Two British teens were acquitted of a plot to carry out a massacre at their high school in a Columbine-inspired attack despite police evidence of the pair allegedly making explosives together.
Matthew Swift, 18, and his friend Ross McKnight, 16, were cleared of what prosecutors had alleged was a plan to slaughter students and teachers at the school in Manchester, in northwest England, on the 10th anniversary of the U.S. high school shootings.
The jury took less than an hour to deliberate at a Manchester court before reaching a verdict. It was a stunning blow to prosecutors and police, who had enlisted U.S. investigators who worked on the Columbine case to help them.
Police said they found footage of the pair making explosives together, as well as a cache of extremist literature, a bomb-making manual and sketches of the school layout at Swift's home.
Both teens shared a fascination with the Columbine killings and repeatedly alluded to plans for mass violence.
McKnight's diary referred to "the greatest massacre ever" while notes found in Swift's bedroom read: "Eric Harris, Dylan Klebold will rise again" — a reference to the teenage killers who slaughtered 12 students and a teacher at their Colorado school before committing suicide in April 1999.
Police were alerted after McKnight drunkenly called a girl he had feelings for and allegedly confessed to the purported plan, and he and Swift were arrested March 21. Detectives said they found Adolf Hitler's autobiography "Mein Kampf" and "The Turner Diaries" — a book popular among white supremacists.
But no weapons or explosives were ever found. Both teens argued that the police evidence was proof of nothing more than adolescent fantasy.

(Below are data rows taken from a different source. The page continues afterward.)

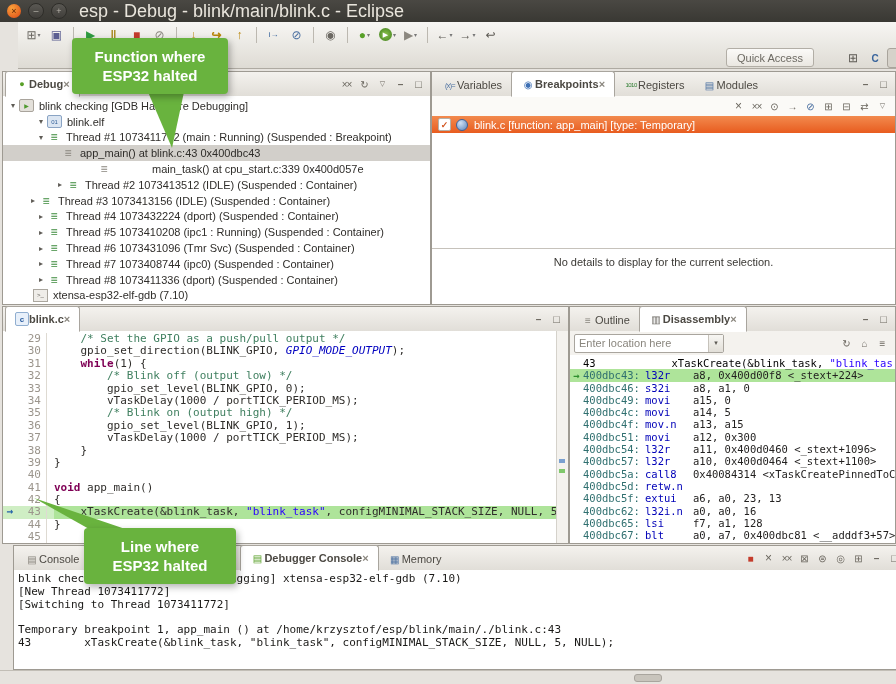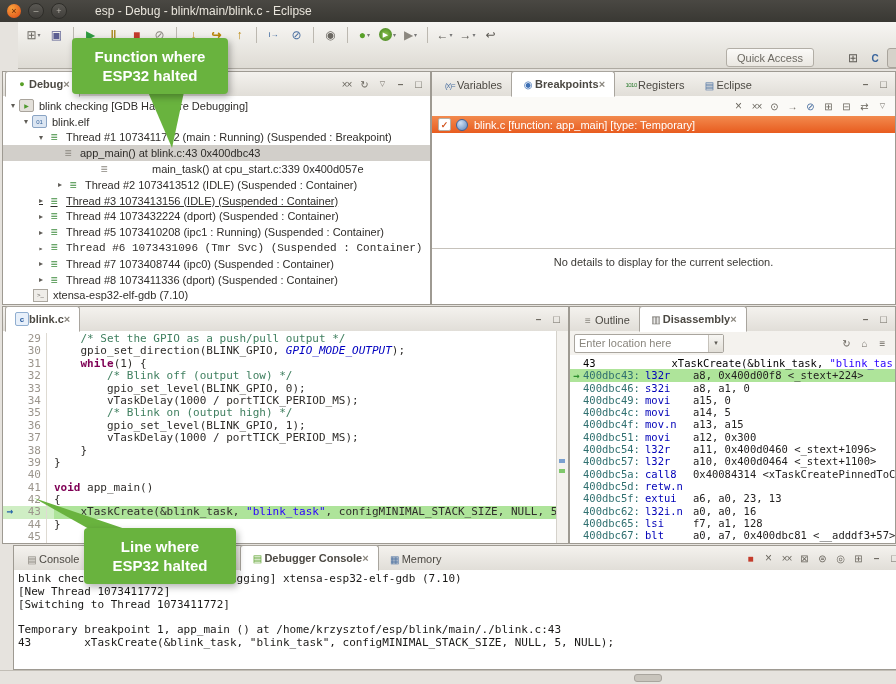--- a/index.html
+++ b/index.html
@@ -6,21 +6,21 @@
   body{position:relative;font-family:"Liberation Sans",sans-serif;font-size:11px;color:#2f2d2a;
        background:#e6e3de;outline:1px solid #76726c;}
 
   
   .titlebar{position:absolute;left:0;top:0;width:896px;height:22px;
     background:linear-gradient(#4a4843,#393833);display:flex;align-items:center;}
   .winbtn{width:14px;height:14px;border-radius:50%;margin-left:7px;display:inline-flex;
     align-items:center;justify-content:center;font-size:9px;line-height:1;}
   .winbtn.close{background:radial-gradient(circle at 35% 30%,#f9a13c,#dd4814);color:#5e2606;}
   .winbtn.min,.winbtn.max{background:linear-gradient(#5a5853,#403e3a);color:#b9b5ad;border:1px solid #2e2d29;}
-  .title-text{margin-left:28px;font-size:12px;color:#e9e5dc;}
+  .title-text{margin-left:12px;font-size:18px;color:#e9e5dc;}
 
   
   .toolbar{position:absolute;left:18px;top:22px;width:896px;height:46px;
     background:linear-gradient(#f7f6f3,#dedbd4);border-bottom:1px solid #aeaaa2;}
   .toolbar-row1{height:25px;display:flex;align-items:center;padding-left:4px;}
   .toolbar-row2{position:relative;height:21px;}
   .ti{min-width:21px;height:19px;display:inline-flex;align-items:center;justify-content:center;
     font-size:12px;color:#5d5a54;margin:0 1px;border-radius:3px;}
   .tsep{width:1px;height:16px;background:#bcb8b0;margin:0 5px;}
   .ti-new::before{content:"⊞";color:#6b6862}
@@ -256,21 +256,21 @@
         <span class="vi vi-minimize"></span>
         <span class="vi vi-maximize"></span>
       </div>
   </div>
   <div class="tree" id="debug-tree">
       <div class="trow" style="padding-left: 4px;">
         <span class="expander open"></span>
         <span class="ni ni-run-config"></span>
         <span class="tr-label">blink checking [GDB Hardware Debugging]</span>
       </div>
-      <div class="trow" style="padding-left: 17px;">
+      <div class="trow" style="padding-left: 32px;">
         <span class="expander open"></span>
         <span class="ni ni-elf"></span>
         <span class="tr-label">blink.elf</span>
       </div>
       <div class="trow" style="padding-left: 32px;">
         <span class="expander open"></span>
         <span class="ni ni-thread"></span>
         <span class="tr-label">Thread #1 1073411772 (main : Running) (Suspended : Breakpoint)</span>
       </div>
       <div class="trow selected" style="padding-left: 46px;">
@@ -281,36 +281,36 @@
       <div class="trow" style="padding-left: 46px; gap: 36px;">
         <span class="expander "></span>
         <span class="ni ni-frame"></span>
         <span class="tr-label">main_task() at cpu_start.c:339 0x400d057e</span>
       </div>
       <div class="trow" style="padding-left: 51px;">
         <span class="expander closed"></span>
         <span class="ni ni-thread"></span>
         <span class="tr-label">Thread #2 1073413512 (IDLE) (Suspended : Container)</span>
       </div>
-      <div class="trow" style="padding-left: 32px; text-decoration: underline;">
+      <div class="trow" style="padding-left: 24px;">
         <span class="expander closed"></span>
         <span class="ni ni-thread"></span>
         <span class="tr-label">Thread #3 1073413156 (IDLE) (Suspended : Container)</span>
       </div>
       <div class="trow" style="padding-left: 32px;">
         <span class="expander closed"></span>
         <span class="ni ni-thread"></span>
         <span class="tr-label">Thread #4 1073432224 (dport) (Suspended : Container)</span>
       </div>
       <div class="trow" style="padding-left: 32px;">
         <span class="expander closed"></span>
         <span class="ni ni-thread"></span>
         <span class="tr-label">Thread #5 1073410208 (ipc1 : Running) (Suspended : Container)</span>
       </div>
-      <div class="trow" style="padding-left: 32px; font-family: Liberation Mono, monospace;">
+      <div class="trow" style="padding-left: 32px;">
         <span class="expander closed"></span>
         <span class="ni ni-thread"></span>
         <span class="tr-label">Thread #6 1073431096 (Tmr Svc) (Suspended : Container)</span>
       </div>
       <div class="trow" style="padding-left: 32px;">
         <span class="expander closed"></span>
         <span class="ni ni-thread"></span>
         <span class="tr-label">Thread #7 1073408744 (ipc0) (Suspended : Container)</span>
       </div>
       <div class="trow" style="padding-left: 32px;">
@@ -336,21 +336,21 @@
         <span class="icon i-breakpoints"></span>
         <span class="tlabel">Breakpoints</span>
         <span class="tclose"></span>
       </div>
       <div class="tab">
         <span class="icon i-registers"></span>
         <span class="tlabel">Registers</span>
       </div>
       <div class="tab">
         <span class="icon i-modules"></span>
-        <span class="tlabel">Eclipse</span>
+        <span class="tlabel">Modules</span>
       </div>
       <div class="viewbar" id="bp-viewbar">
         <span class="vi vi-minimize"></span>
         <span class="vi vi-maximize"></span>
       </div>
   </div>
   <div class="bp-toolbar" id="bp-toolbar-icons">
       <span class="vi vi-remove"></span>
       <span class="vi vi-remove-all"></span>
       <span class="vi vi-show-supported"></span>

McKnight, whose father Ray is a police officer, testified that his interest in the school rampage was piqued when he saw Michael Moore's documentary "Bowling for Columbine" with other students.
He dismissed his journal entries as "intriguing nonsense" and said that he was probably angry at the time. His father Ray told jurors his son was full of hare-brained schemes.
Swift said his writings and plans, drawn up in 2007, were "naive and pathetic ways to channel my teenage angst."
"I was 16 with a vivid imagination," he told the court.
The jury took only 45 minutes to find the pair innocent. Swift breathed an audible sigh of relief as he left the witness stand, while McKnight hung his head. The most serious charge they were acquitted of, conspiracy to murder, carries a maximum life sentence.
Ray McKnight said he never doubted his son's innocence.
"We are all just incredibly relieved," he said after the verdict.
McKnight's attorney Roderick Carus called the prosecution's case weak and said he recommended that "authorities make more allowances for the frivolity of youth" in the future.
Ross McKnight told journalists outside the court that he had taken his high school exams behind bars and said he hoped the trial had not damaged his chance of joining the military.
"I would now like to put this behind me," he said.